_Problem to solve_
Return all the lines below exactly. Any picture among them is omitted.

_Materials provided_
★ ★ ★ ★ ★

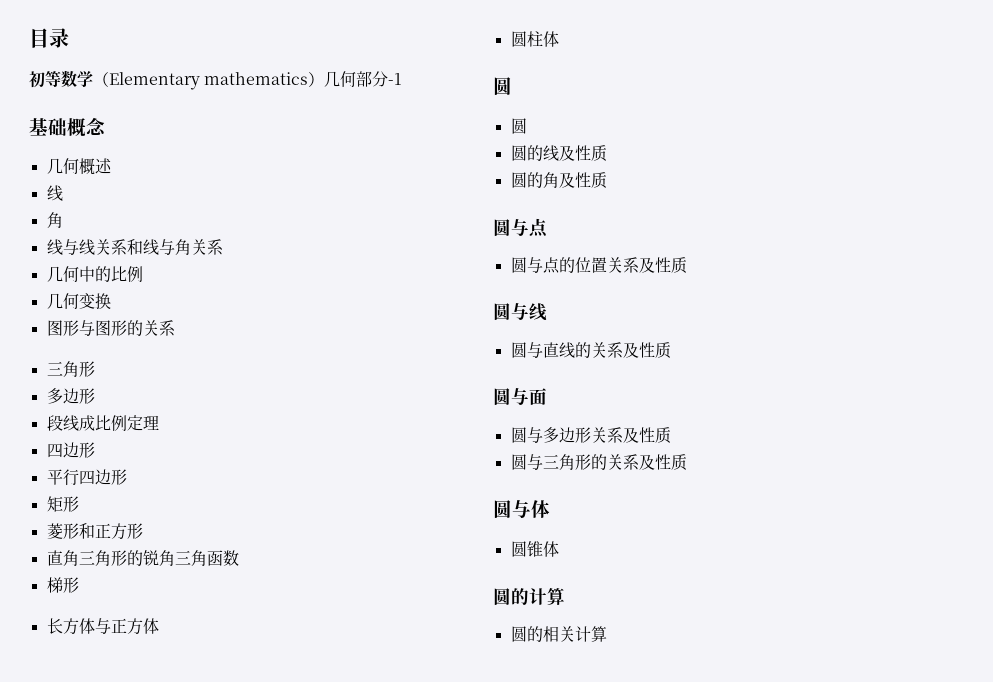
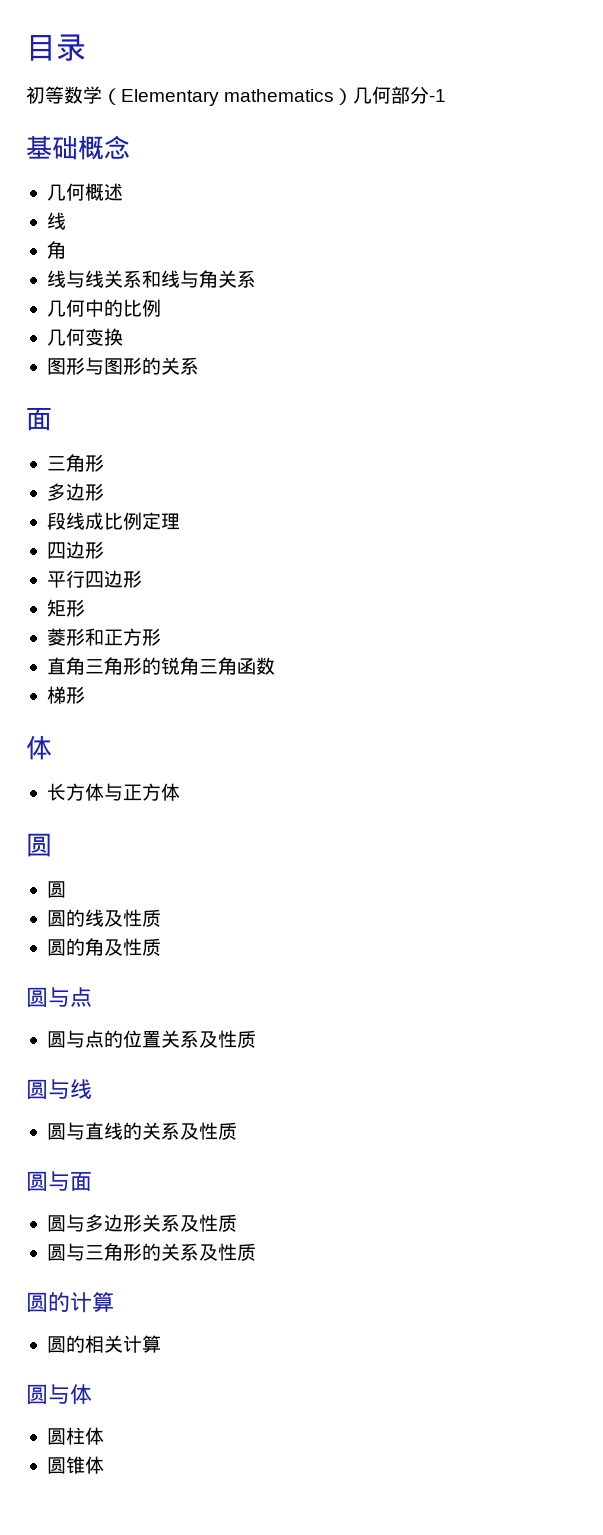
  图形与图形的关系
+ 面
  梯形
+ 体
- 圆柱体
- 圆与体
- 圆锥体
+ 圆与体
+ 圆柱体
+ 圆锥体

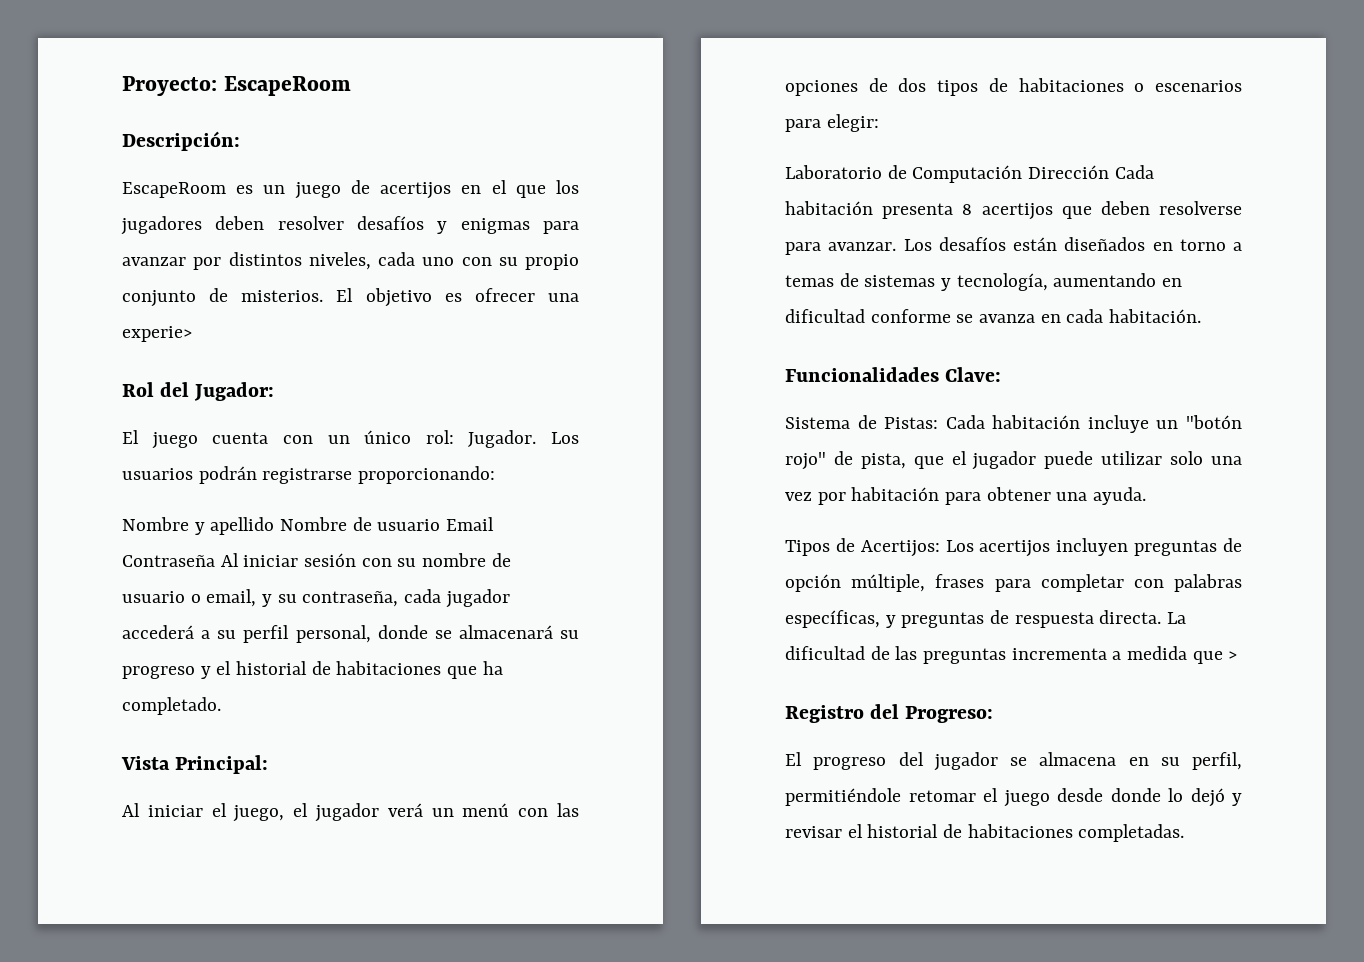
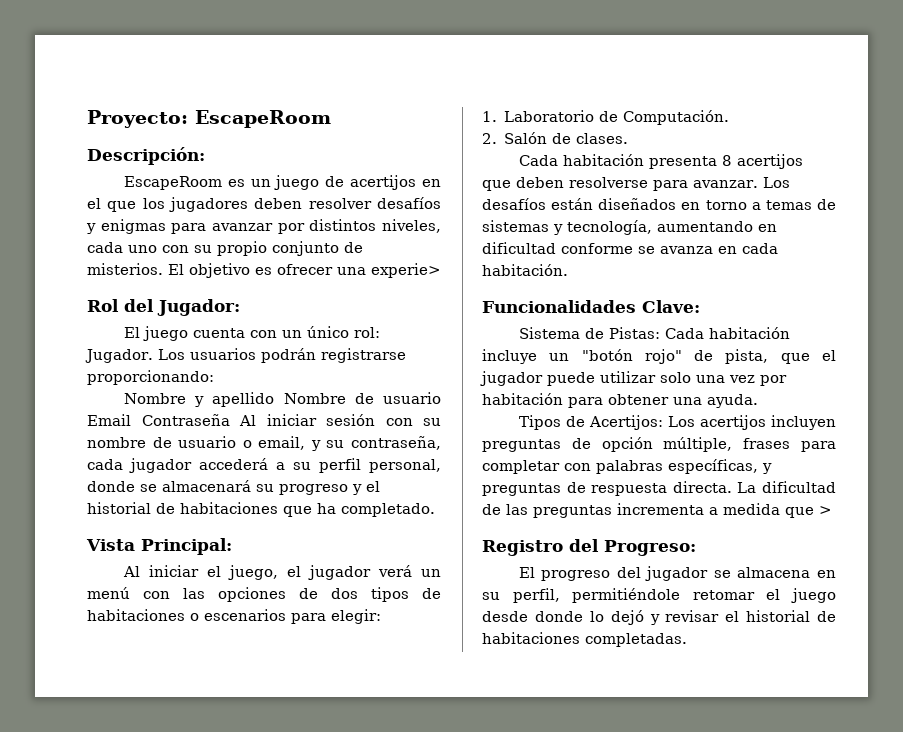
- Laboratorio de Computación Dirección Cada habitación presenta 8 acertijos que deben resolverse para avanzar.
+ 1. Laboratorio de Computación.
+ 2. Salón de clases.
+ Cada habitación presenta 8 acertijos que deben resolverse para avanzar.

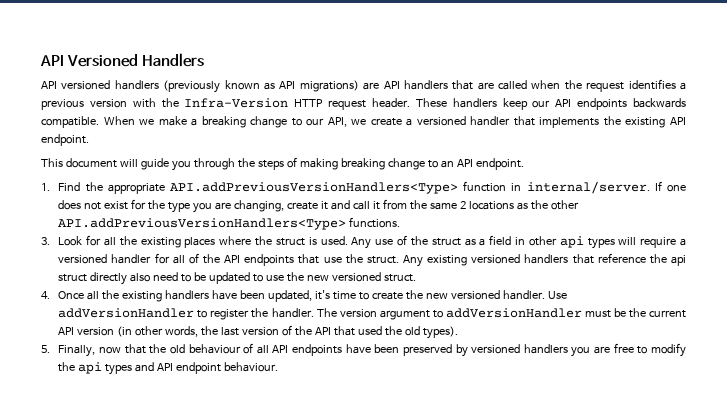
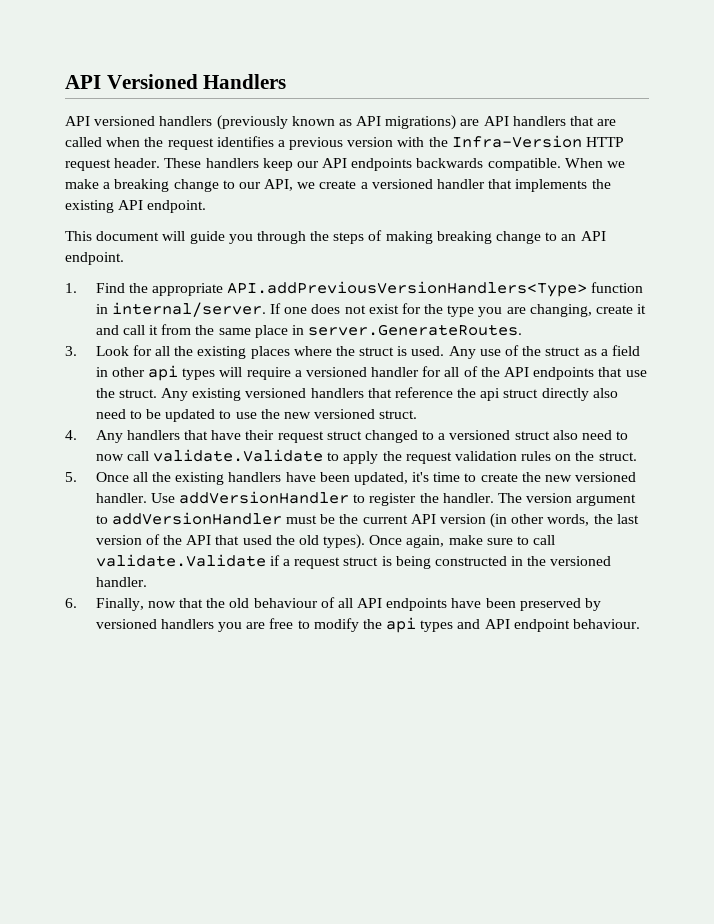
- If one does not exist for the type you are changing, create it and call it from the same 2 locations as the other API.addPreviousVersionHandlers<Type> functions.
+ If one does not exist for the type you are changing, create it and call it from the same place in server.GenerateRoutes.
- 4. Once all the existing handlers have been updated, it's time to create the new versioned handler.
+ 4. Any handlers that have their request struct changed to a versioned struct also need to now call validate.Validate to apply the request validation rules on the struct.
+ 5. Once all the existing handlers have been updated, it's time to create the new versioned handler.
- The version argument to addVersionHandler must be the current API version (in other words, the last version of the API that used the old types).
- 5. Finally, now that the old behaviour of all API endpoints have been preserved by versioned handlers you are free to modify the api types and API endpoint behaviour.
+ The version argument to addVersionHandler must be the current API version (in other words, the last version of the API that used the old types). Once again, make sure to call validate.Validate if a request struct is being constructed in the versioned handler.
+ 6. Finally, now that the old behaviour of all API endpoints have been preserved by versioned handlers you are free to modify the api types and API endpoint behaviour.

★ ★ ★ ★ ★

_Task response_
  图形与图形的关系
+ 面
  梯形
+ 体
- 圆柱体
- 圆与体
- 圆锥体
+ 圆与体
+ 圆柱体
+ 圆锥体

- Laboratorio de Computación Dirección Cada habitación presenta 8 acertijos que deben resolverse para avanzar.
+ 1. Laboratorio de Computación.
+ 2. Salón de clases.
+ Cada habitación presenta 8 acertijos que deben resolverse para avanzar.

- If one does not exist for the type you are changing, create it and call it from the same 2 locations as the other API.addPreviousVersionHandlers<Type> functions.
+ If one does not exist for the type you are changing, create it and call it from the same place in server.GenerateRoutes.
- 4. Once all the existing handlers have been updated, it's time to create the new versioned handler.
+ 4. Any handlers that have their request struct changed to a versioned struct also need to now call validate.Validate to apply the request validation rules on the struct.
+ 5. Once all the existing handlers have been updated, it's time to create the new versioned handler.
- The version argument to addVersionHandler must be the current API version (in other words, the last version of the API that used the old types).
- 5. Finally, now that the old behaviour of all API endpoints have been preserved by versioned handlers you are free to modify the api types and API endpoint behaviour.
+ The version argument to addVersionHandler must be the current API version (in other words, the last version of the API that used the old types). Once again, make sure to call validate.Validate if a request struct is being constructed in the versioned handler.
+ 6. Finally, now that the old behaviour of all API endpoints have been preserved by versioned handlers you are free to modify the api types and API endpoint behaviour.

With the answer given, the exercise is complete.